Data items

——————

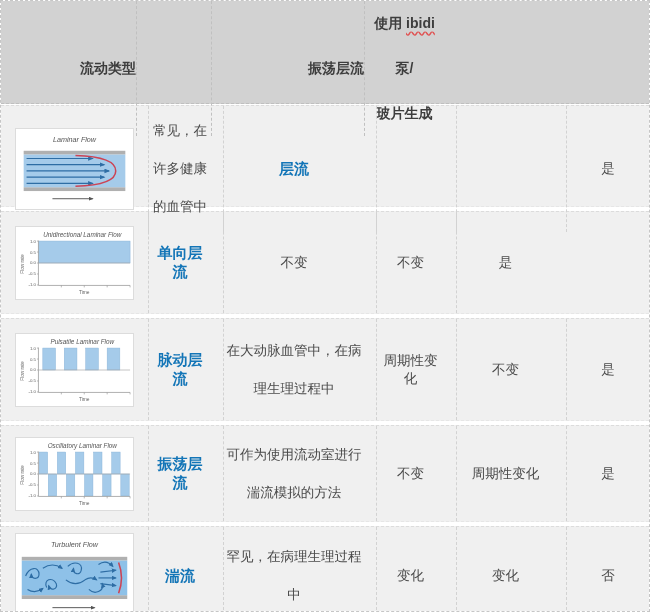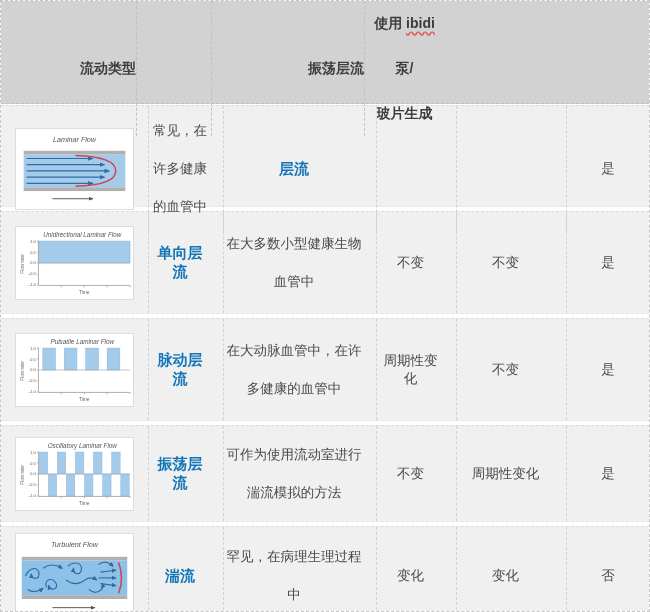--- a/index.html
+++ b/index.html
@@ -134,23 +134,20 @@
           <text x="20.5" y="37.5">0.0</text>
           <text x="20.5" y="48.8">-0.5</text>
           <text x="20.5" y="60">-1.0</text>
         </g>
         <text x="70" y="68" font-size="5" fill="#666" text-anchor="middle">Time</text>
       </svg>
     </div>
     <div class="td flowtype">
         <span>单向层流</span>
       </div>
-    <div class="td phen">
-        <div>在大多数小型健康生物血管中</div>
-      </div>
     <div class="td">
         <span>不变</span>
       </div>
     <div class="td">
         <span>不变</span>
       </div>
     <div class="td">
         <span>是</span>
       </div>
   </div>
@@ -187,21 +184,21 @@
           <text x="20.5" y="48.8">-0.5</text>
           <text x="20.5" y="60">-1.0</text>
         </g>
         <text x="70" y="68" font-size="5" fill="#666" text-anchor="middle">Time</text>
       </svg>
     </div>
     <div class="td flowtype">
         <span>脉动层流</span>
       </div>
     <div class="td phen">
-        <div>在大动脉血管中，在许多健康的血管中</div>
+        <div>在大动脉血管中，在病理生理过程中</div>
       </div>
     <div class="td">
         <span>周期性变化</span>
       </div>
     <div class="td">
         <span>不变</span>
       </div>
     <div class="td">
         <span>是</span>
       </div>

——————

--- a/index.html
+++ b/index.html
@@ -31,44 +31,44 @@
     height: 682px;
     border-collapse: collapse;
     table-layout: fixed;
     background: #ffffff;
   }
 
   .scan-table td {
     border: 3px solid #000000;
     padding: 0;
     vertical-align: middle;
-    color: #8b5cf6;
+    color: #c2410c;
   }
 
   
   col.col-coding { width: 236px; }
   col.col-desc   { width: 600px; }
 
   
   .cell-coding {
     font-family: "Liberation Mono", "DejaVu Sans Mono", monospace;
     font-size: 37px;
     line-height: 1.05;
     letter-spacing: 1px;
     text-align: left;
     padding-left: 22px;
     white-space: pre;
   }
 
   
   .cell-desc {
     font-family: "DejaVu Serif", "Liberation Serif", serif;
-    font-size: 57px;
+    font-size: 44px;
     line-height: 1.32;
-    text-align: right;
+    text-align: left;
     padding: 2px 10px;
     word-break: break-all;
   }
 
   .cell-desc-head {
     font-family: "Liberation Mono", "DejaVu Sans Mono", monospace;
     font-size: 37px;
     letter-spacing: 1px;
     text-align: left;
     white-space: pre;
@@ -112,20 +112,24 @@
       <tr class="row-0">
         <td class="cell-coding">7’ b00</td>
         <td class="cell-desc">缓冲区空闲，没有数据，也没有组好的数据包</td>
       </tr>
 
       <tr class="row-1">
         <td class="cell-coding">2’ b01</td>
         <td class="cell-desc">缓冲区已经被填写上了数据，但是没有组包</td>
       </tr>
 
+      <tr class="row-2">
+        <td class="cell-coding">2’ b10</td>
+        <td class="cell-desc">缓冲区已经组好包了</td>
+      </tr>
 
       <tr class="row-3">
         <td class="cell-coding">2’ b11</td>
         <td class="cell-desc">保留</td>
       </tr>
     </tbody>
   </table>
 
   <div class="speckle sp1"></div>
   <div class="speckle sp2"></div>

——————

- **Assignment**: Go through the records above, find every line with the word "desc", and list those lines.

- **Problem solution**:
   col.col-desc   { width: 600px; }
   .cell-desc {
   .cell-desc-head {
         <td class="cell-desc">缓冲区空闲，没有数据，也没有组好的数据包</td>
         <td class="cell-desc">缓冲区已经被填写上了数据，但是没有组包</td>
+        <td class="cell-desc">缓冲区已经组好包了</td>
         <td class="cell-desc">保留</td>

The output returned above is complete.